Adding Languages
codescout supports languages at three levels, each building on the previous. You can ship a partial implementation and add deeper support later.
| Level | What it enables | Effort |
|---|---|---|
| Detection only | File detection, semantic search chunking, basic file ops | 1 line |
| LSP support | All symbol tools (symbols, symbols, references, rename) | ~10 lines |
| Tree-sitter grammar | Richer offline AST extraction, improved symbol fallback | ~50–200 lines |
Level 1: Detection Only (easiest)
Add an extension mapping in src/ast/mod.rs in the detect_language() function:
#![allow(unused)]
fn main() {
pub fn detect_language(path: &Path) -> Option<&'static str> {
match path.extension()?.to_str()? {
"rs" => Some("rust"),
"py" => Some("python"),
"ts" => Some("typescript"),
"tsx" => Some("tsx"),
"js" => Some("javascript"),
"jsx" => Some("jsx"),
"go" => Some("go"),
"java" => Some("java"),
"kt" | "kts" => Some("kotlin"),
"c" => Some("c"),
"cpp" | "cc" | "cxx" => Some("cpp"),
"cs" => Some("csharp"),
"rb" => Some("ruby"),
"php" => Some("php"),
"swift" => Some("swift"),
"scala" => Some("scala"),
"ex" | "exs" => Some("elixir"),
"hs" => Some("haskell"),
"lua" => Some("lua"),
"sh" | "bash" => Some("bash"),
// Add your language here:
"zig" => Some("zig"),
_ => None,
}
}
}
The string you return (e.g. "zig") becomes the canonical language identifier
used throughout the codebase. Keep it lowercase, no spaces.
What this enables:
detect_language()calls throughout the codebase recognize your file type- The semantic search chunker can split files of this type into chunks
treereports the language for each filegrepandtree(with glob) include these files in results
This is enough to ship. Many languages in the current codebase (e.g. php,
swift, scala, elixir, haskell, lua, bash) have detection only.
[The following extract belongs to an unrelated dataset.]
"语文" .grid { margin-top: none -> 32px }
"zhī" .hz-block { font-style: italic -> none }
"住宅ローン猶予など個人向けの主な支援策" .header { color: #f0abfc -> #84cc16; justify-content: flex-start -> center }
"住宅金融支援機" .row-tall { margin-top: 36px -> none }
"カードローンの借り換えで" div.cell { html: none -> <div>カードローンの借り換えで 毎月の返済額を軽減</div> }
Level 2: LSP Support (medium)
LSP support enables all seven symbol tools. You need two changes.
Add a server config
In src/lsp/servers/mod.rs, add a match arm to default_config():
#![allow(unused)]
fn main() {
pub fn default_config(language: &str, workspace_root: &Path) -> Option<LspServerConfig> {
let root = workspace_root.to_path_buf();
match language {
"rust" => Some(LspServerConfig {
command: "rust-analyzer".into(),
args: vec![],
workspace_root: root,
}),
// ... existing languages ...
"ruby" => Some(LspServerConfig {
command: "solargraph".into(),
args: vec!["stdio".into()],
workspace_root: root,
}),
// Add your language:
"zig" => Some(LspServerConfig {
command: "zls".into(),
args: vec![],
workspace_root: root,
}),
_ => None,
}
}
}
The LspServerConfig struct has three fields:
#![allow(unused)]
fn main() {
pub struct LspServerConfig {
/// Executable to launch (e.g. "rust-analyzer", "pyright-langserver")
pub command: String,
/// Arguments passed to the executable
pub args: Vec<String>,
/// Working directory (usually the project root)
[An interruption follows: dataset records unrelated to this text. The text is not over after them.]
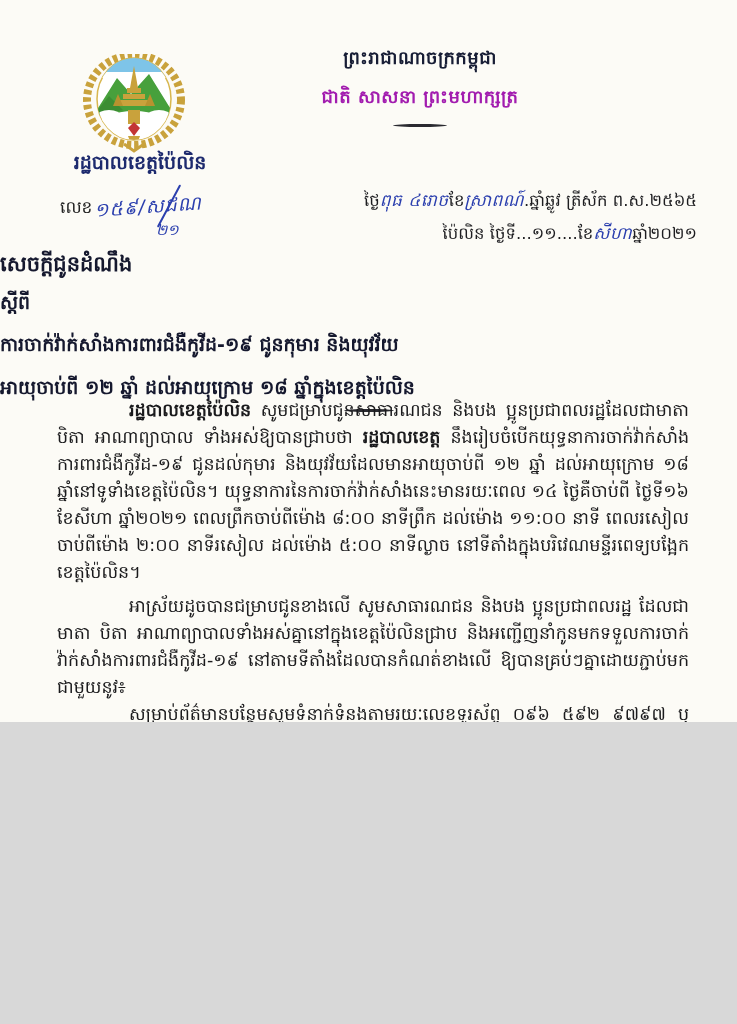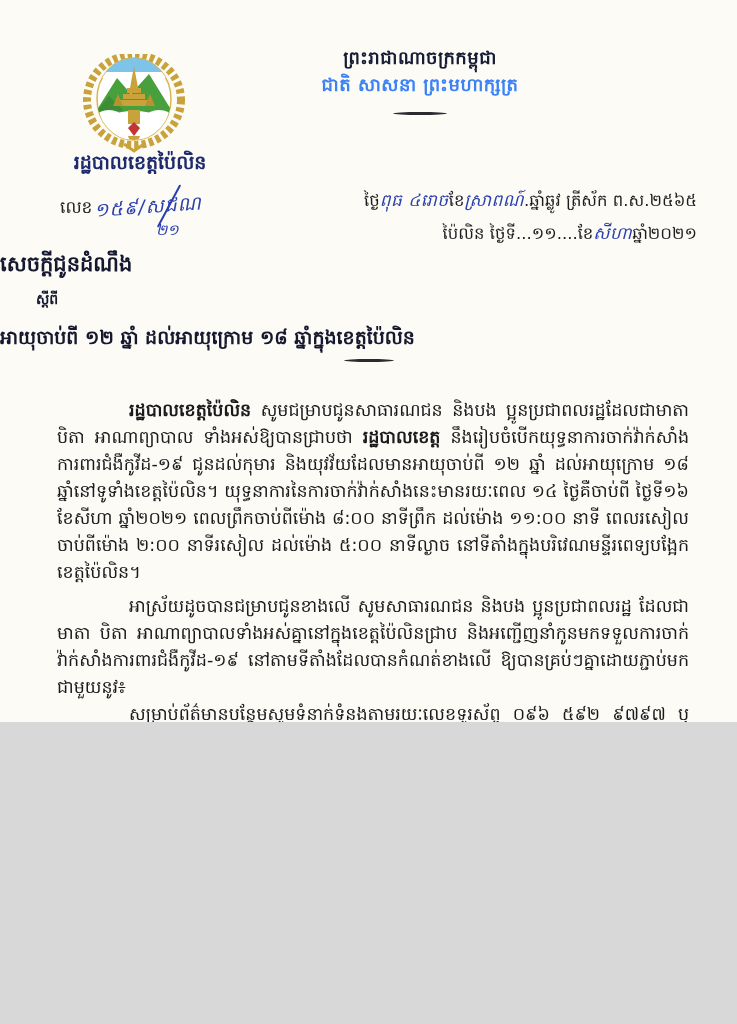"ជាតិ សាសនា ព្រះមហាក្សត្រ" .kingdom .k2 { color: #3b82f6 -> #a21caf; margin-top: none -> 12px }
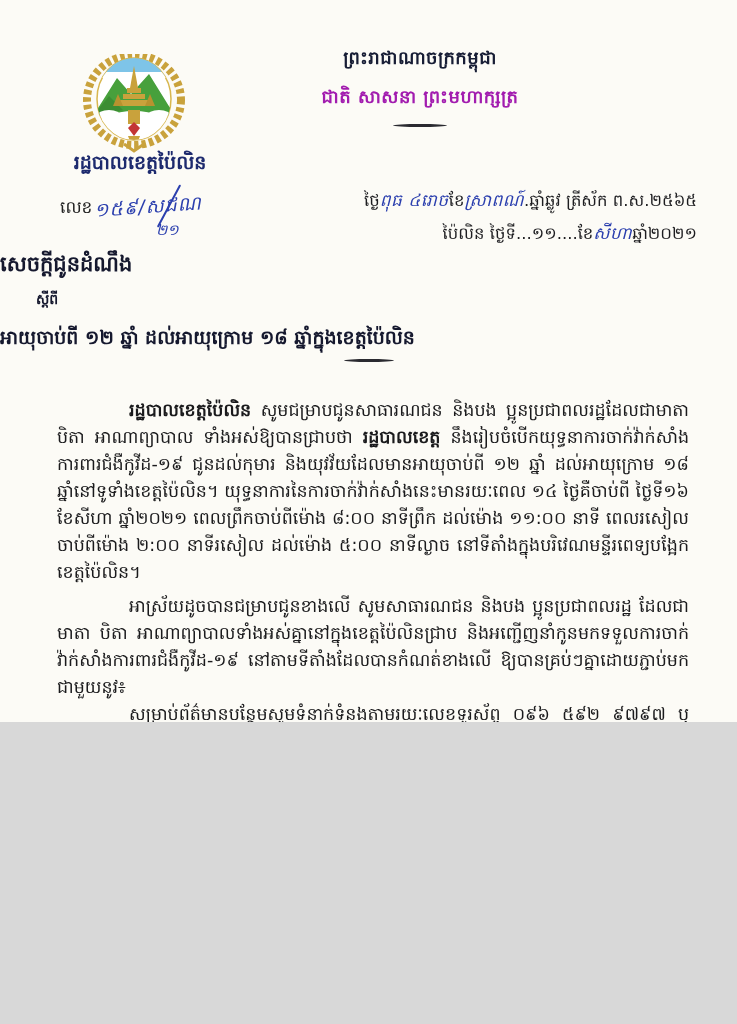"ស្តីពី" .t-re { font-size: 14px -> 19px; padding-left: 36px -> none }
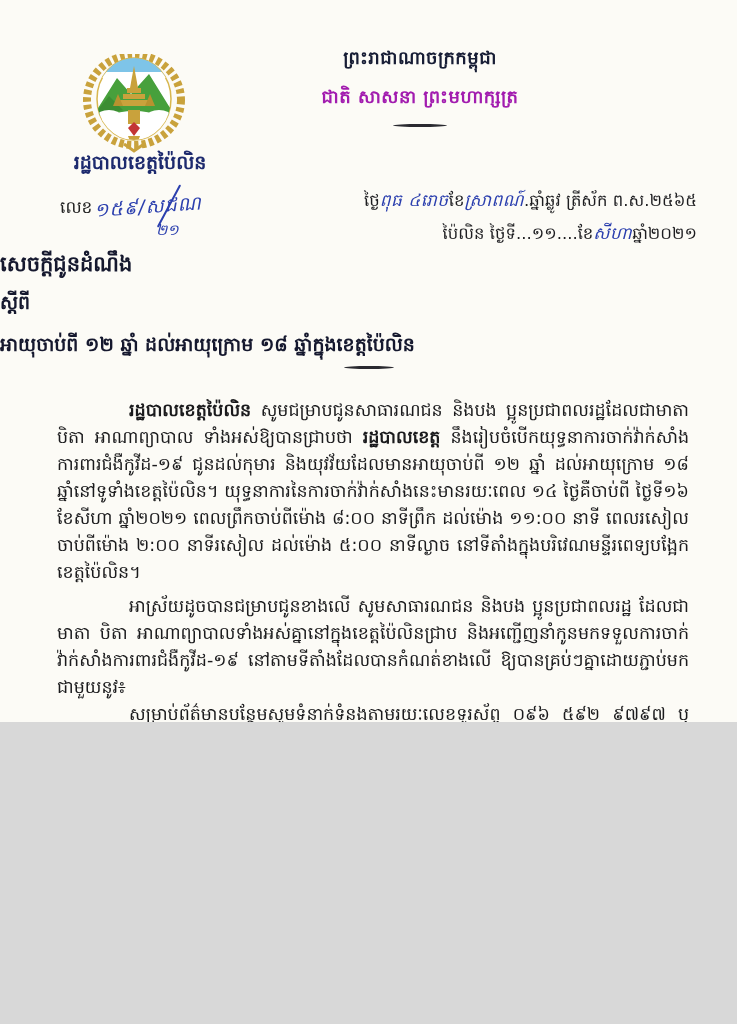"ការចាក់វ៉ាក់សាំងការពារជំងឺកូវីដ-១៩" div.t-sub { html: none -> <div>ការចាក់វ៉ាក់សាំងការពារជំងឺកូវីដ-១៩ ជូនកុមារ និងយុវវ័យ</div> }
pub workspace_root: PathBuf,
}
}
The server must speak LSP over stdio. Most language servers do this by default
or with a --stdio flag.
Add the language ID mapping (if needed)
The LSP spec sometimes uses a different language identifier than our canonical
name. For example, TSX files use "typescriptreact" in the LSP protocol. If
your language’s LSP ID differs from the canonical name, add a mapping in
lsp_language_id():
#![allow(unused)]
fn main() {
pub fn lsp_language_id(lang: &str) -> &str {
match lang {
"tsx" => "typescriptreact",
"jsx" => "javascriptreact",
// ... existing mappings ...
// Only add here if the LSP ID differs from your canonical name:
// "zig" => "zig", // Not needed — same as canonical name
other => other, // Falls through if names match
}
}
}
Most languages use the same identifier for both, so you likely do not need to touch this function.
What this enables:
symbols— symbol tree for files and directories + name searchreferences— find all callers/referencessymbol_at— definition + hover at a positioncall_graph— transitive caller/callee traversaledit_code— mutate code by symbol (action: replace | insert | remove | rename)
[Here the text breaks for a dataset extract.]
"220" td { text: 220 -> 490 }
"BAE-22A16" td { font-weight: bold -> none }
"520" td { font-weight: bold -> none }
The LspManager starts the server lazily on first use and keeps it alive for
subsequent requests.
Level 3: Tree-sitter Grammar (full support)
Tree-sitter gives you offline symbol extraction without a running language server. This improves the fallback path when LSP is unavailable and enables richer AST extraction used internally by symbol tools.
Step 1: Add the tree-sitter crate
Add the grammar crate to Cargo.toml:
[dependencies]
tree-sitter-zig = "0.1" # Use the latest version
Tree-sitter grammars are compiled statically into the binary. There are no runtime grammar files to distribute.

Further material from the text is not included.